§ How to complete this task: Repeat the data below in full. Pictures must not be part of the copy.

Content starts

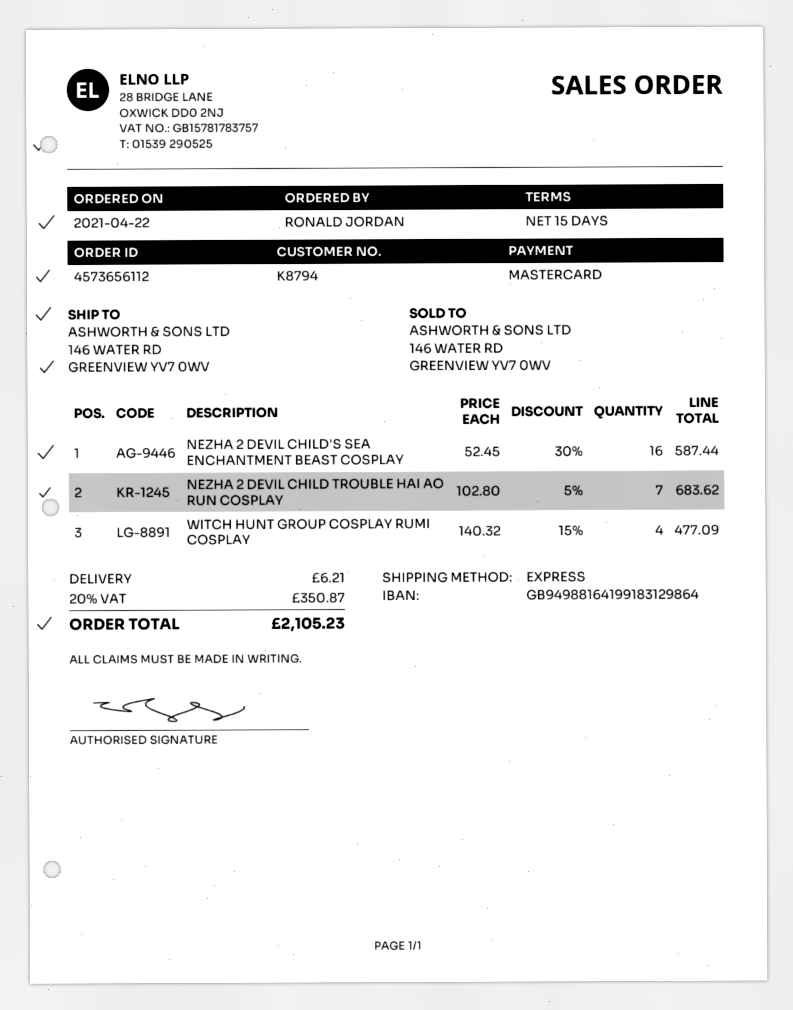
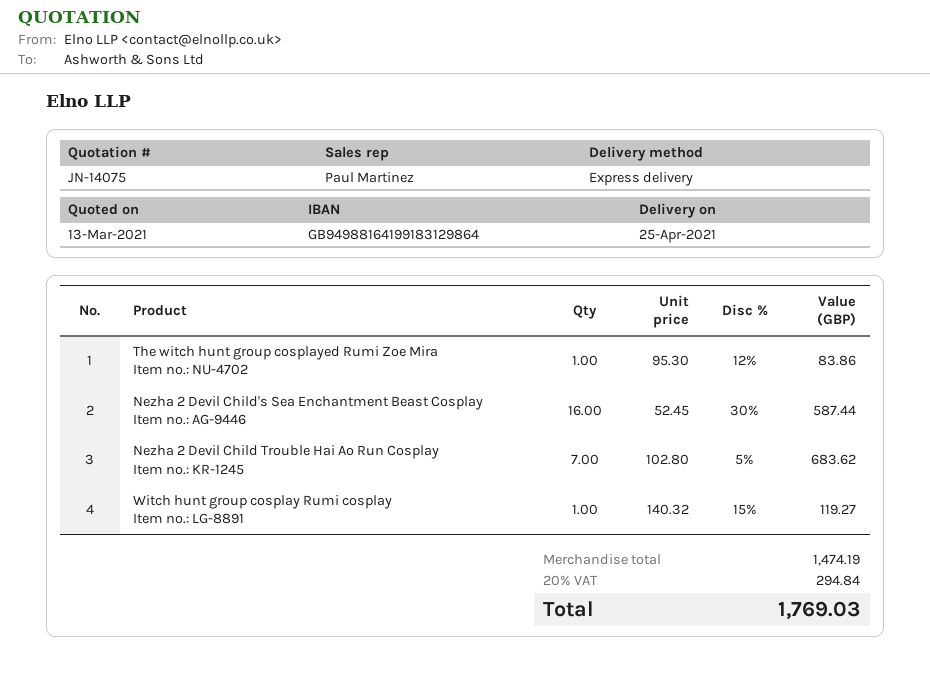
WITCH HUNT GROUP COSPLAY RUMI COSPLAY: 4 x 140.32 - 15% = 477.09 -> 1 x 140.32 - 15% = 119.27
The witch hunt group cosplayed Rumi Zoe Mira: none -> 1 x 95.30 - 12% = 83.86
shipping: 6.21 -> none
tax: 20% = 350.87 -> 20% = 294.84
total: 2105.23 -> 1769.03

Content ends

§ Answer area:
WITCH HUNT GROUP COSPLAY RUMI COSPLAY: 4 x 140.32 - 15% = 477.09 -> 1 x 140.32 - 15% = 119.27
The witch hunt group cosplayed Rumi Zoe Mira: none -> 1 x 95.30 - 12% = 83.86
shipping: 6.21 -> none
tax: 20% = 350.87 -> 20% = 294.84
total: 2105.23 -> 1769.03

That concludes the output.